Networking and being a new professional in the communications and marketing industry can be an experience very similar to navigating the dating pool in your glory days. There will be times that you fumble, or maybe you lack confidence and experience so you are a little shaky. But there is no point in having a practiced elevator pitch if you do not have what it takes to take the initiative and actually initiate the conversation. And unlike the dating world, “Wanna go back to ‘myspace?’ Is not an appropriate pick up line in the professional world.
Instead, here’s a little tool box of a few strategies that you might want to use the next time you are at a networking event, career exhibition, or just looking to strike up a conversation with the panelist from the last PRSSA/PRIMA event.
“Hi, I’m ____, a Media Management student at St. John Fisher College” **accompanied with the proper handshake**
Keep it simple. Start easy. The trick here is confidence! You know yourself better than anyone else, and if you can’t stand there and strongly say “hi, I’m me,” then you aren’t giving the other person a reason to want to know you. Give your introduction a little bit of context by following it with a short statement about yourself.
And of course, the proper handshake is a necessity. To make yourself more comfortable shaking hands, remember: practice makes perfect. Next time you are hanging out with a group of friends, ask a couple of them to rate your handshake-- you don’t want to be too weak or too harsh.
2. “Thank you for speaking today, I really like your idea about ___”
This can be used to speak with speakers, or after a meeting, training, or discussion. So obviously start with your name, but then give them something a little bigger to chew. Give them a taste of what you are really interested in, maybe asking them a question or offering your opinion, and give them a chance to expand on an idea they might have mentioned earlier in a panel. Sometimes this can even lead to opportunity, so don’t be afraid.
3. “I love your shoes/tie/suit/blouse/blazer/necklace!”
Sometimes it is just as simple as that. Everyone loves flattery. The trick here is to not let the conversation fizzle with their “thank you.” Keep it going-- use it as the branch to climb onto the tree. Give them your name and ask them where they work or what they study. You’ve already showed them that you have your style in common, so explore to see what else you might share!”

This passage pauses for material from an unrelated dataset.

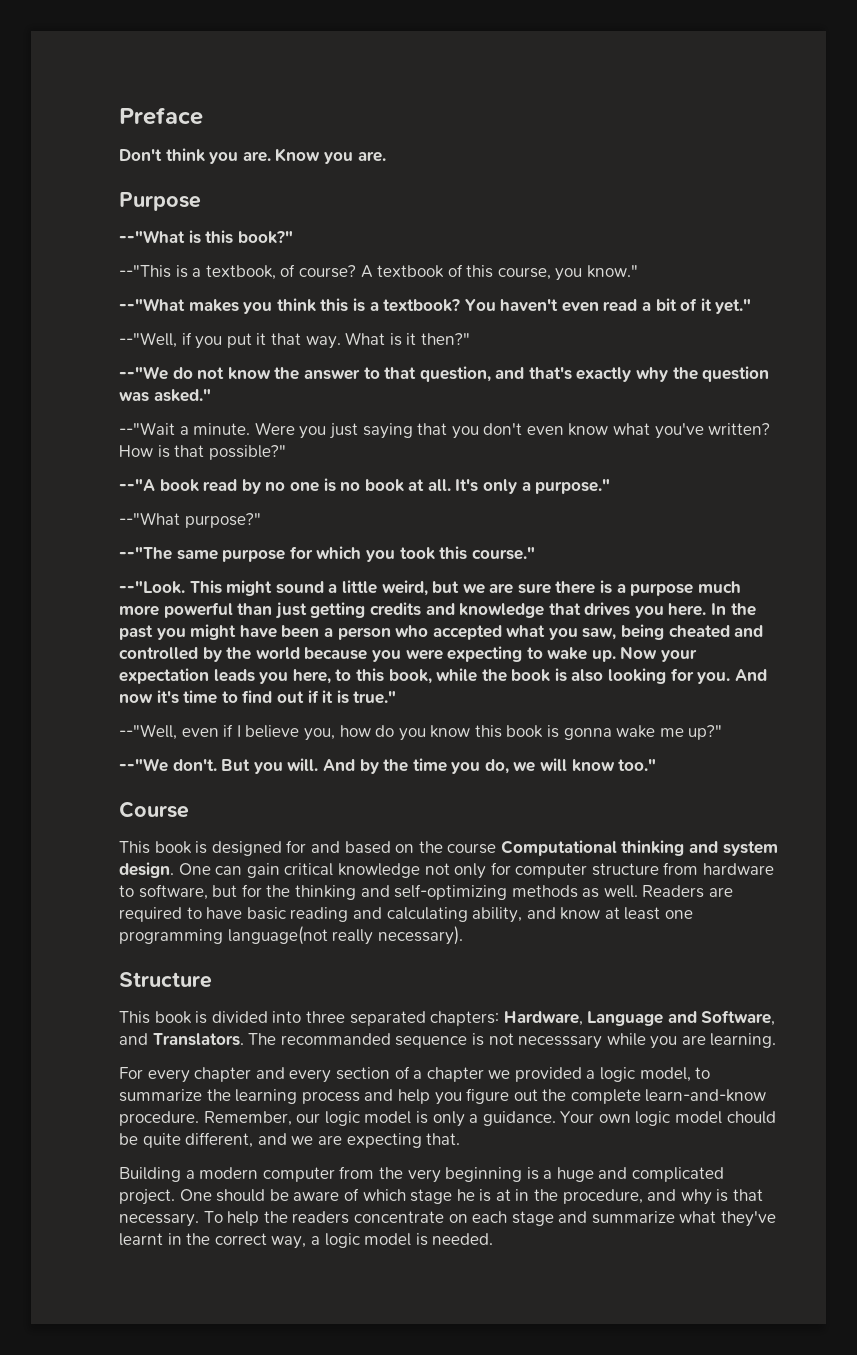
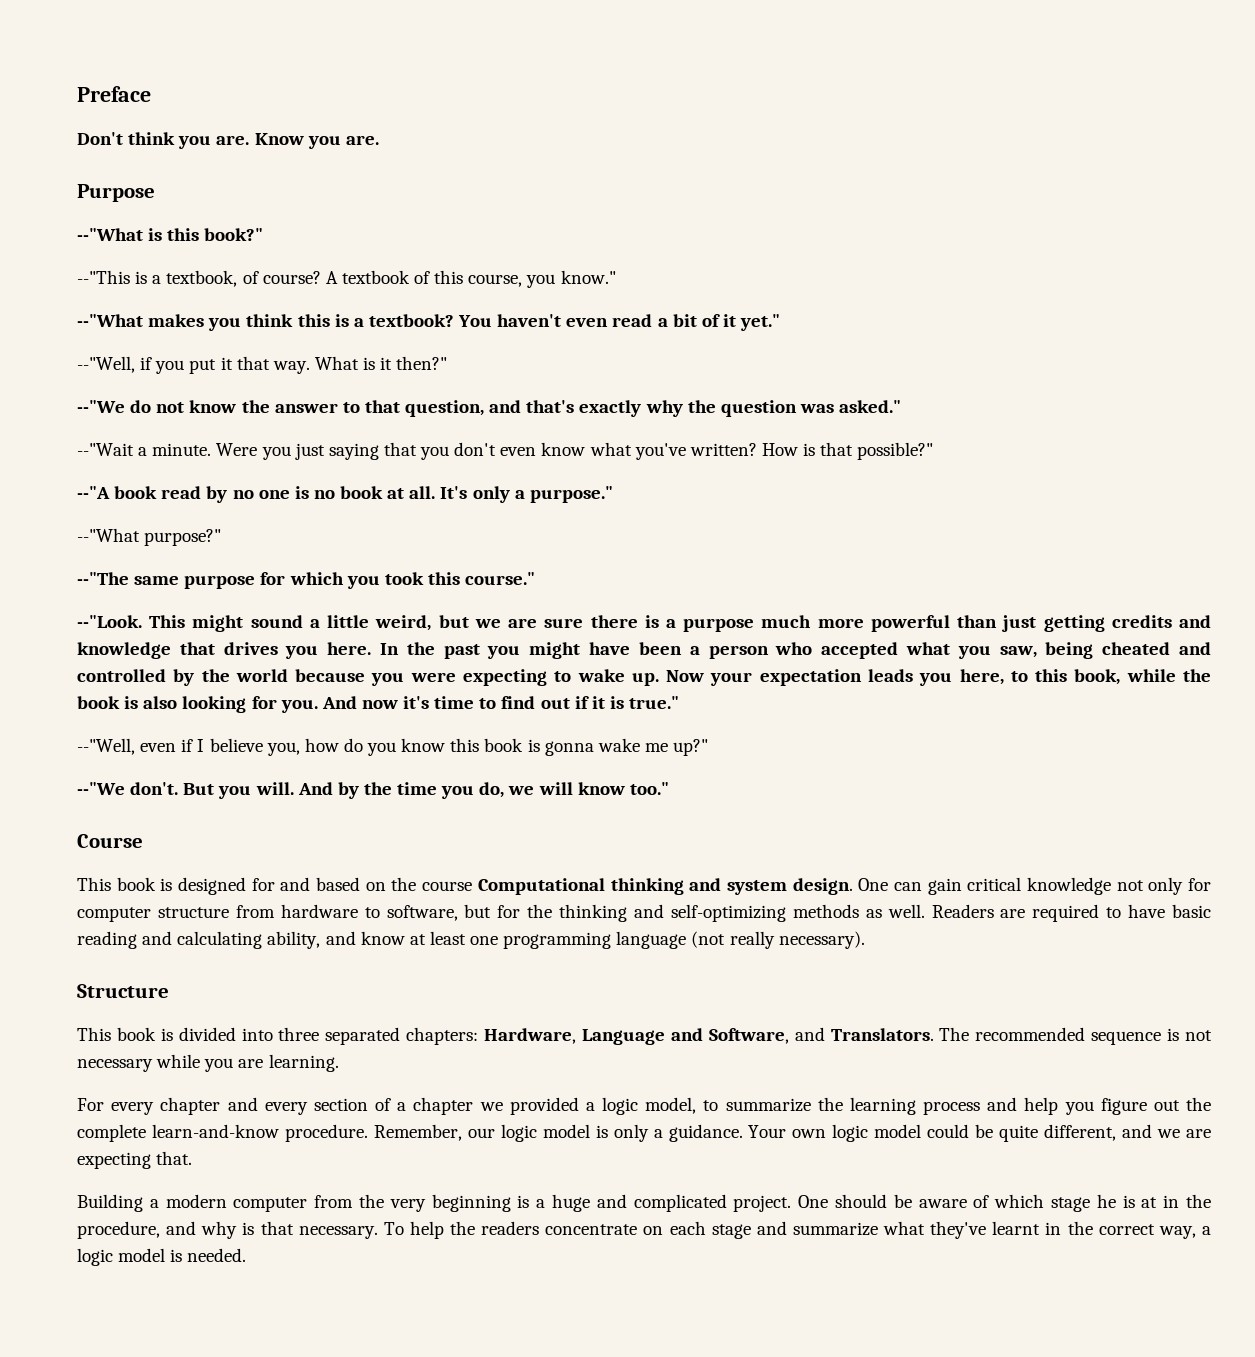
[227,926,328,945] language(not -> [616,931,726,949] language (not
[280,1033,391,1045] recommanded -> [975,1027,1086,1041] recommended
[518,1035,603,1049] necesssary -> [77,1059,153,1072] necessary
[726,1111,776,1124] chould -> [927,1124,970,1138] could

4. Smile and ask “how are you?”
It may seem self explanatory, but you’d be surprised by how many people are afraid to do this! Sometimes, a simple how are you is enough to break the ice. When they ask it back, give them more than just a “good, thanks.” Give them the truth. And if the truth isn’t pleasant, give them something that sounds a little better.
These all may seem a bit self explanatory, but you have to remember that it’s not just about the first statement, it’s about maintaining the conversation and finding common ground. People love to talk about themselves because that’s what they know best, so ask people about themselves! The majority of “picking up” new connections is about being interested and interesting to other people. Be confident that you are someone worth knowing, and be a good listener.
Lastly, create a call-to-action. As any good communicator knows, a message is pointless if you don’t answer the question “so what”? Give them a “so what”. Ask them to connect on LinkedIn. Offer them a business card. Propose you meet to chat over coffee sometime. Exchange emails or phone numbers, then follow-up later and tell them it was nice to meet them. Don’t be a dud-- make something happen, speak up, listen, and be confident.